Choro porque me emociono.
Porque me decepciono.
Porque me importo.
Porque há dias em que o mundo entra demasiado fundo.
Porque há perdas que não merecem ser atravessadas com frieza.
Porque existem alegrias que também se choram.
Mas também sou a durona quando é necessário.
Não a durona que endurece tudo.
Não a que transforma independência em isolamento.
Não a que se orgulha de nunca precisar de ninguém.
Sou a durona que aprende a levantar-se.
Que continua mesmo cansada.
Que toma decisões difíceis.
Que aceita despedidas.
Que suporta desconforto.
Que sabe sair.
Que sabe ficar.
Que percebe que há momentos em que a delicadeza precisa de coluna vertebral.
E durante muito tempo achei que estas duas mulheres dentro de mim se contradiziam.
Hoje já não.
Hoje percebo que uma protege a outra.
A que chora lembra-me que continuo viva.
A que resiste lembra-me que continuo capaz.
Nenhuma delas é mais verdadeira.
As duas sou eu.
E talvez seja isso que me aproxima das outras pessoas.
Porque no fim não sou mais nem menos do que aquilo que todas somos.
Às vezes esquecemo-nos disto.
Passamos demasiado tempo a comparar vidas, percursos, inteligência, conquistas, dores.
Como se estivéssemos separadas por diferenças absolutas.
Mas depois basta observar com atenção.
Toda a gente ama.
Toda a gente perde.
Toda a gente tem medo.
Toda a gente já ficou acordada a pensar demais.

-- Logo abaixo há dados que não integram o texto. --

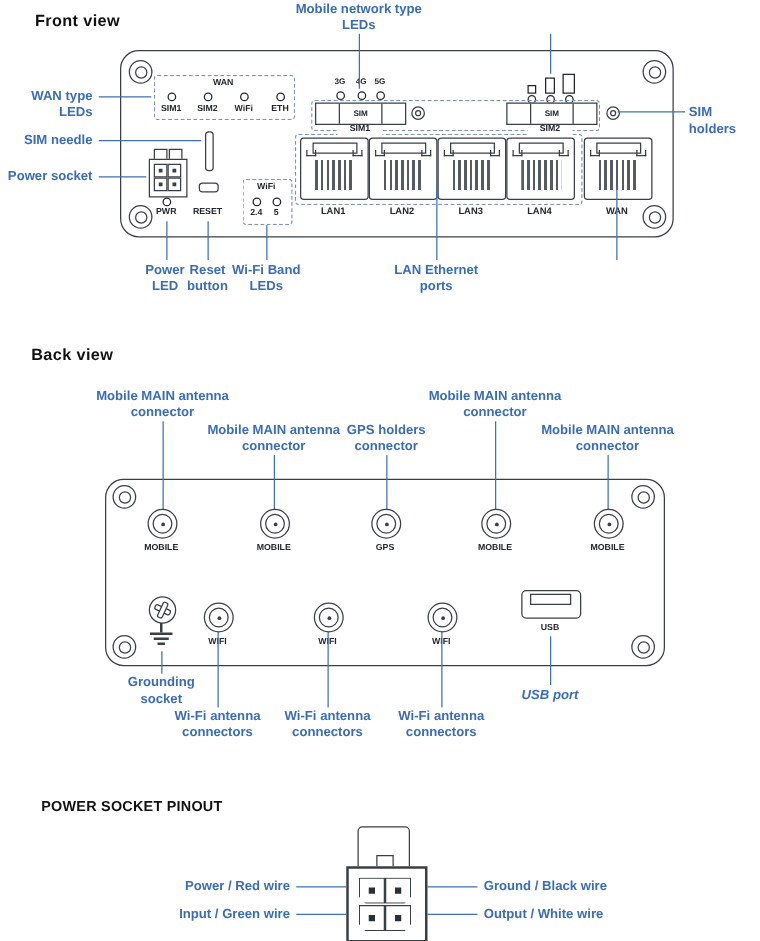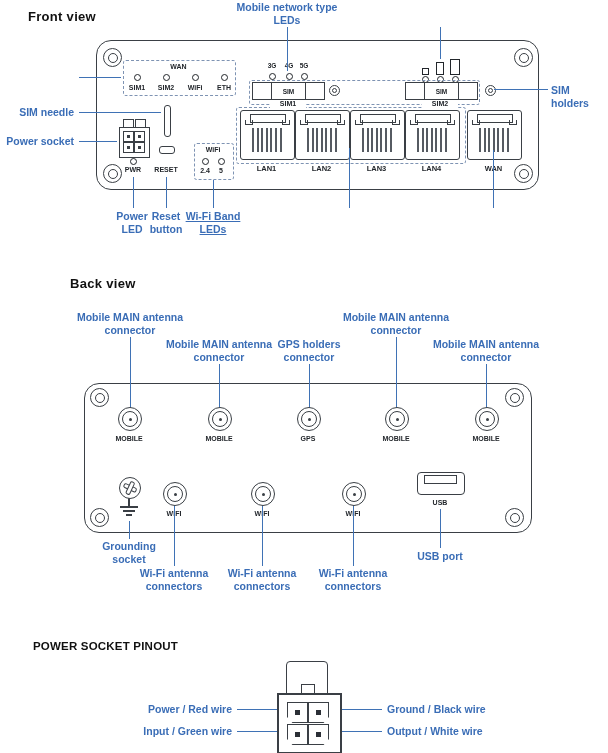--- a/index.html
+++ b/index.html
@@ -62,20 +62,21 @@
   <div class="hd" style="left:28px;top:9px;">Front view</div>
 
   <div class="co" style="left:217px;top:1px;width:140px;">
     <div>Mobile network type</div>
     <div>LEDs</div>
   </div>
   <div class="vl" style="left:287px;top:27px;height:44px;"></div>
 
   <div class="vl" style="left:440px;top:27px;height:32px;"></div>
 
+  <div class="co r" style="left:2px;top:71px;width:72px;">WAN type LEDs</div>
   <div class="hl" style="left:79px;top:77px;width:42px;"></div>
 
   <div class="co r" style="left:2px;top:106px;width:72px;">SIM needle</div>
   <div class="hl" style="left:79px;top:112px;width:82px;"></div>
 
   <div class="co r" style="left:2px;top:135px;width:72px;">Power socket</div>
   <div class="hl" style="left:79px;top:141px;width:38px;"></div>
 
   <div class="co l" style="left:551px;top:84px;width:56px;">SIM holders</div>
   <div class="hl" style="left:494px;top:89px;width:54px;"></div>
@@ -210,28 +211,32 @@
   <div class="co" style="left:103px;top:210px;width:58px;">
     <div>Power</div>
     <div>LED</div>
   </div>
   <div class="vl" style="left:166px;top:177px;height:31px;"></div>
   <div class="co" style="left:137px;top:210px;width:58px;">
     <div>Reset</div>
     <div>button</div>
   </div>
   <div class="vl" style="left:213px;top:180px;height:28px;"></div>
-  <div class="co" style="left:178px;top:210px;width:70px;text-decoration:underline;">
+  <div class="co" style="left:178px;top:210px;width:70px;">
     <div>Wi-Fi Band</div>
     <div>LEDs</div>
   </div>
   <div class="vl" style="left:349px;top:148px;height:60px;"></div>
+  <div class="co" style="left:299px;top:210px;width:100px;">
+    <div>LAN Ethernet</div>
+    <div>ports</div>
+  </div>
   <div class="vl" style="left:493px;top:150px;height:58px;"></div>
 
-  <div class="hd" style="left:25px;top:276px;margin-left:45px;">Back view</div>
+  <div class="hd" style="left:25px;top:276px;">Back view</div>
 
   <div class="co" style="left:70px;top:311px;width:120px;">
     <div>Mobile MAIN antenna</div>
     <div>connector</div>
   </div>
   <div class="vl" style="left:130px;top:337px;height:78px;"></div>
 
   <div class="co" style="left:159px;top:338px;width:120px;">
     <div>Mobile MAIN antenna</div>
     <div>connector</div>
@@ -332,21 +337,21 @@
   <div class="co" style="left:217px;top:567px;width:90px;">
     <div>Wi-Fi antenna</div>
     <div>connectors</div>
   </div>
   <div class="vl" style="left:353px;top:504px;height:62px;z-index:0;"></div>
   <div class="co" style="left:308px;top:567px;width:90px;">
     <div>Wi-Fi antenna</div>
     <div>connectors</div>
   </div>
   <div class="vl" style="left:440px;top:509px;height:39px;"></div>
-  <div class="co" style="left:400px;top:550px;width:80px;">USB port</div>
+  <div class="co" style="left:400px;top:550px;width:80px;font-style:italic;">USB port</div>
 
   <div class="hd2" style="left:33px;top:640px;">POWER SOCKET PINOUT</div>
 
   <div class="abs" style="left:286px;top:661px;width:40px;height:33px;border:1.6px solid var(--dk);border-radius:4px 4px 0 0;background:#fff;"></div>
   <div class="abs" style="left:301px;top:684px;width:12px;height:10px;border:1.5px solid var(--dk);background:#fff;"></div>
   <div class="abs" style="left:277px;top:693px;width:61px;height:57px;border:2px solid var(--dk);background:#fff;z-index:2;">
     <div class="pin cl" style="left:8px;top:7px;">
         <i></i>
       </div>
     <div class="pin cr" style="left:29px;top:7px;">

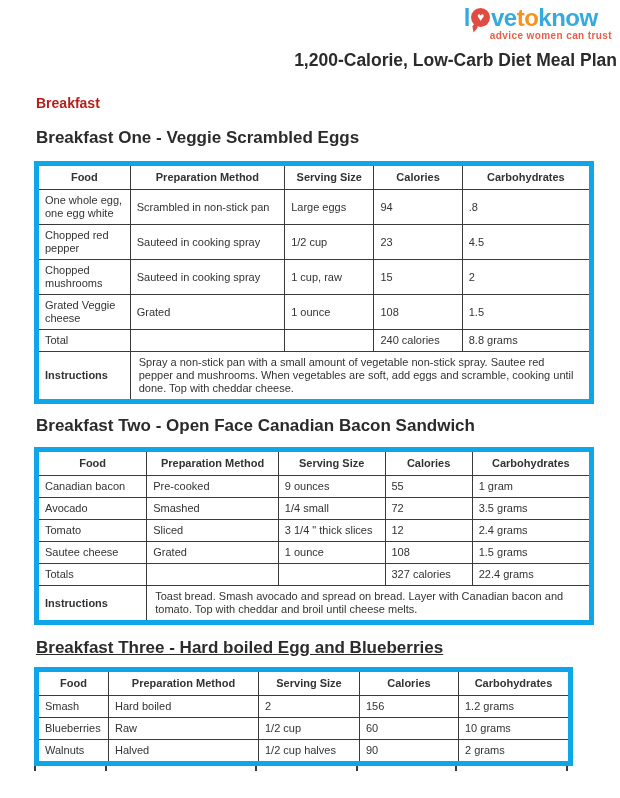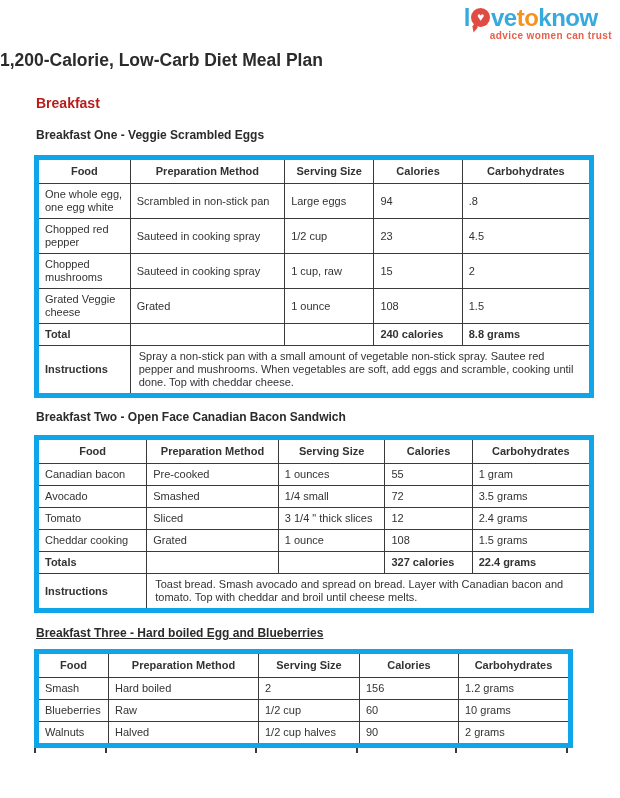--- a/index.html
+++ b/index.html
@@ -25,39 +25,39 @@
     background:#e04c44;margin:0 1px 2px 1px;flex:0 0 auto;
   }
   .heart-bubble .heart{color:#ffffff;font-size:12px;line-height:1;letter-spacing:0;}
   .heart-bubble .tail{
     position:absolute;left:1px;bottom:-3px;width:6px;height:6px;
     background:#e04c44;transform:rotate(60deg) skew(20deg,20deg);
   }
   .tagline{font-size:10px;color:#e8604a;margin:1px 0 0 26px;letter-spacing:0.4px;font-weight:bold;}
 
   
-  h1{margin:50px 3px 0 0;font-size:17.5px;line-height:21px;text-align:left;color:#2b2b2b;}
+  h1{margin:50px 3px 0 0;font-size:17.5px;line-height:21px;text-align:right;color:#2b2b2b;}
   h2{margin:24px 0 0 2px;font-size:14px;color:#b91c1c;}
-  h3{margin:17px 0 0 2px;font-size:12px;color:#2b2b2b;}
+  h3{margin:17px 0 0 2px;font-size:17px;color:#2b2b2b;}
   h3.h3-two{margin-top:12px;}
   h3.h3-three{margin-top:13px;text-decoration:underline;}
 
   
   table{
     border-collapse:collapse;table-layout:fixed;
     border:5px solid #0ea5e9;
     font-size:11px;line-height:13px;color:#333333;
   }
   #table-1{margin-top:13px;}
   #table-2{margin-top:11px;}
   #table-3{margin-top:9px;}
   th,td{border:1px solid #3a3a3a;vertical-align:middle;overflow:hidden;}
   th{font-weight:bold;text-align:center;padding:5px 4px;}
   td{padding:4px 6px;}
-  tr.total-row td{font-weight:bold;padding:4px 6px;}
+  tr.total-row td{font-weight:normal;padding:4px 6px;}
   td.instr-label{font-weight:bold;}
   td.instr-text{padding:4px 8px;}
 
   
   .stub-row{position:relative;width:534px;height:5px;}
   .stub-row span{position:absolute;top:0;width:2px;height:5px;background:#3a3a3a;}
 </style>
 </head>
 <body>
 
@@ -158,40 +158,40 @@
             <th>Preparation Method</th>
             <th>Serving Size</th>
             <th>Calories</th>
             <th>Carbohydrates</th>
           </tr>
         </thead>
         <tbody>
           <tr>
             <td>Canadian bacon</td>
             <td>Pre-cooked</td>
-            <td>1 ounces</td>
+            <td>9 ounces</td>
             <td>55</td>
             <td>1 gram</td>
           </tr>
           <tr>
             <td>Avocado</td>
             <td>Smashed</td>
             <td>1/4 small</td>
             <td>72</td>
             <td>3.5 grams</td>
           </tr>
           <tr>
             <td>Tomato</td>
             <td>Sliced</td>
             <td>3 1/4 " thick slices</td>
             <td>12</td>
             <td>2.4 grams</td>
           </tr>
           <tr>
-            <td>Cheddar cooking</td>
+            <td>Sautee cheese</td>
             <td>Grated</td>
             <td>1 ounce</td>
             <td>108</td>
             <td>1.5 grams</td>
           </tr>
           <tr class="total-row">
             <td>Totals</td>
             <td></td>
             <td></td>
             <td>327 calories</td>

Toda a gente já quis voltar atrás.
Toda a gente já teve dias em que parecia demasiado forte por fora e demasiado cansada por dentro.
Toda a gente carrega qualquer coisa que não se vê.
E talvez haja humildade nisto.
Perceber que não somos protagonistas exclusivas da experiência humana.
Somos apenas mais uma expressão dela.
Mais uma tentativa.
Mais uma consciência temporária a tentar perceber o que está aqui a fazer.
E ainda assim — que extraordinário é isto.
Poder existir.
Poder sentir.
Poder mudar de ideias.
Poder errar.
Poder aprender.
Porque talvez a vida não peça que nos tornemos perfeitas.
Talvez peça apenas que permaneçamos disponíveis.
Disponíveis para rever.
Para crescer.
Para cair sem transformar a queda em identidade.
Para continuar.
Por isso hoje não me apresento como forte nem como frágil.
Nem como feita nem como perdida.
Apresento-me apenas assim:
humana.
Com tudo o que isso tem de belo, contraditório, cansativo, absurdo e extraordinário.
Vivendo.
Aprendendo.
E percebendo, dia após dia, que talvez existir nunca tenha sido chegar a uma versão final de nós.
Talvez existir seja ter coragem para continuar a tornar-nos.